Cette proposition de loi engage un processus de cicatrisation d'événements extrêmement douloureux : une guerre civile qui, avec son cortège de massacres et d'exactions, a opposé les Français et les Algériens, mais aussi des Algériens à des Algériens, et des Français à des Français. Dès lors, toute action de cicatrisation est forcément bienvenue.

Néanmoins – si je poursuis dans la métaphore médicale – si la cicatrisation est utile et nécessaire, elle ne doit pas s'arrêter là. C'est un processus continu qui doit aboutir, notamment, à une cicatrisation complète avec le peuple algérien.

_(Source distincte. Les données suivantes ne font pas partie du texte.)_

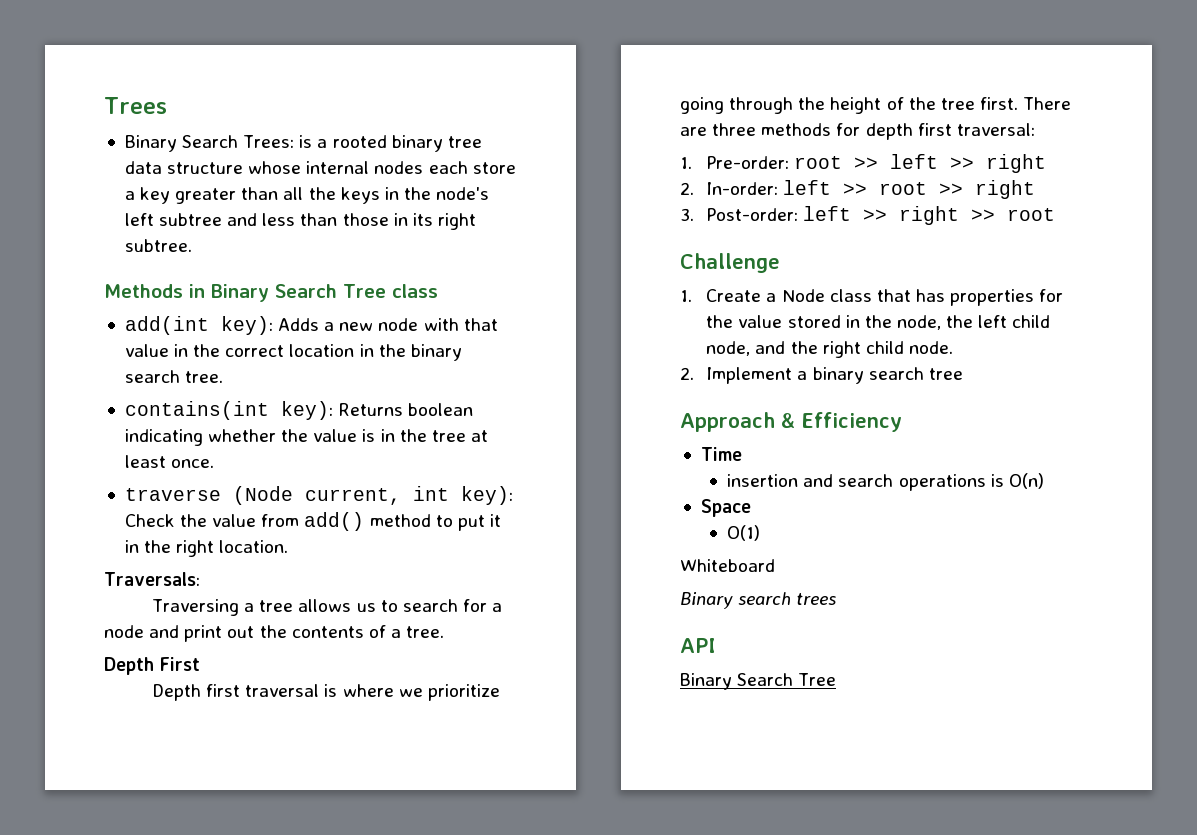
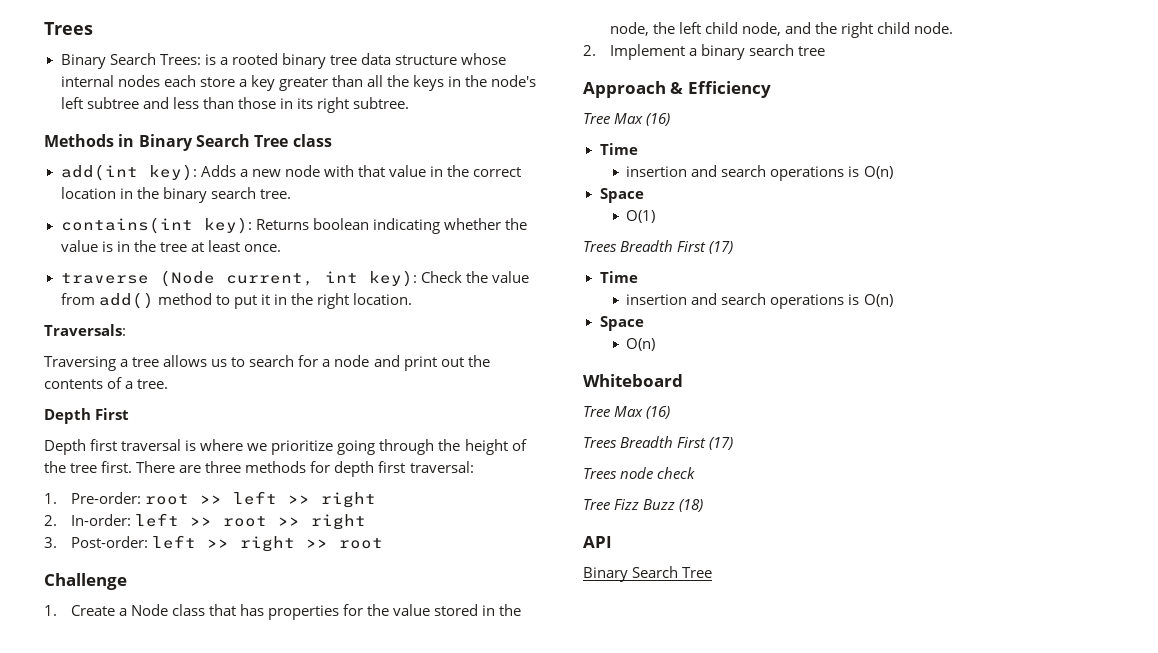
(902, 422) none -> [583,113,671,126] // Tree Max (16)
[680,559,775,572] [680,592,837,609] Whiteboard // Binary search trees -> [583,240,734,254] [599,271,638,283] [626,293,893,309] [599,316,644,331] [626,338,656,351] [583,374,683,387] [583,406,671,419] [583,436,734,450] [583,467,696,479] [583,499,704,512] Trees Breadth First (17) // Time // insertion and search operations is O(n) // Space // O(n) // Whiteboard // Tree Max (16) // Trees Breadth First (17) // Trees node check // Tree Fizz Buzz (18)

La cicatrisation ne signifie pas non plus qu'il faille persister dans la cécité sur l'origine de la maladie. Elle ne doit pas nous dispenser, au nom d'une reconnaissance bien tardive envers le peuple harki, de revenir sur des pages de notre histoire qui n'ont pas été glorieuses. Elle ne doit pas nous empêcher de nous demander pourquoi nous avons mis près de cinquante ans à intégrer complètement la communauté harkie, ces soldats, nos soldats, que nous avons particulièrement maltraités et envers lesquels nous nous sommes particulièrement mal comportés. Elle ne doit pas non plus nous dispenser de nous retourner sur notre histoire et de nous demander comment, par aveuglement politique, en 1945, après la Seconde guerre mondiale, nous n'avons pas su faire évoluer nos relations avec les peuples que nous avions colonisés et comment nous nous sommes lancés dans ces aventures désastreuses : deux guerres coloniales que nous avons perdues et dans lesquelles il y a eu beaucoup de morts, des morts qui ont ensuite obéré nos relations avec les peuples qui se sont libérés.

Aujourd'hui, il faut communier dans le respect dû à la communauté harkie, mais cela n'interdit pas de réfléchir, car il ne faut pas que l'histoire se répète.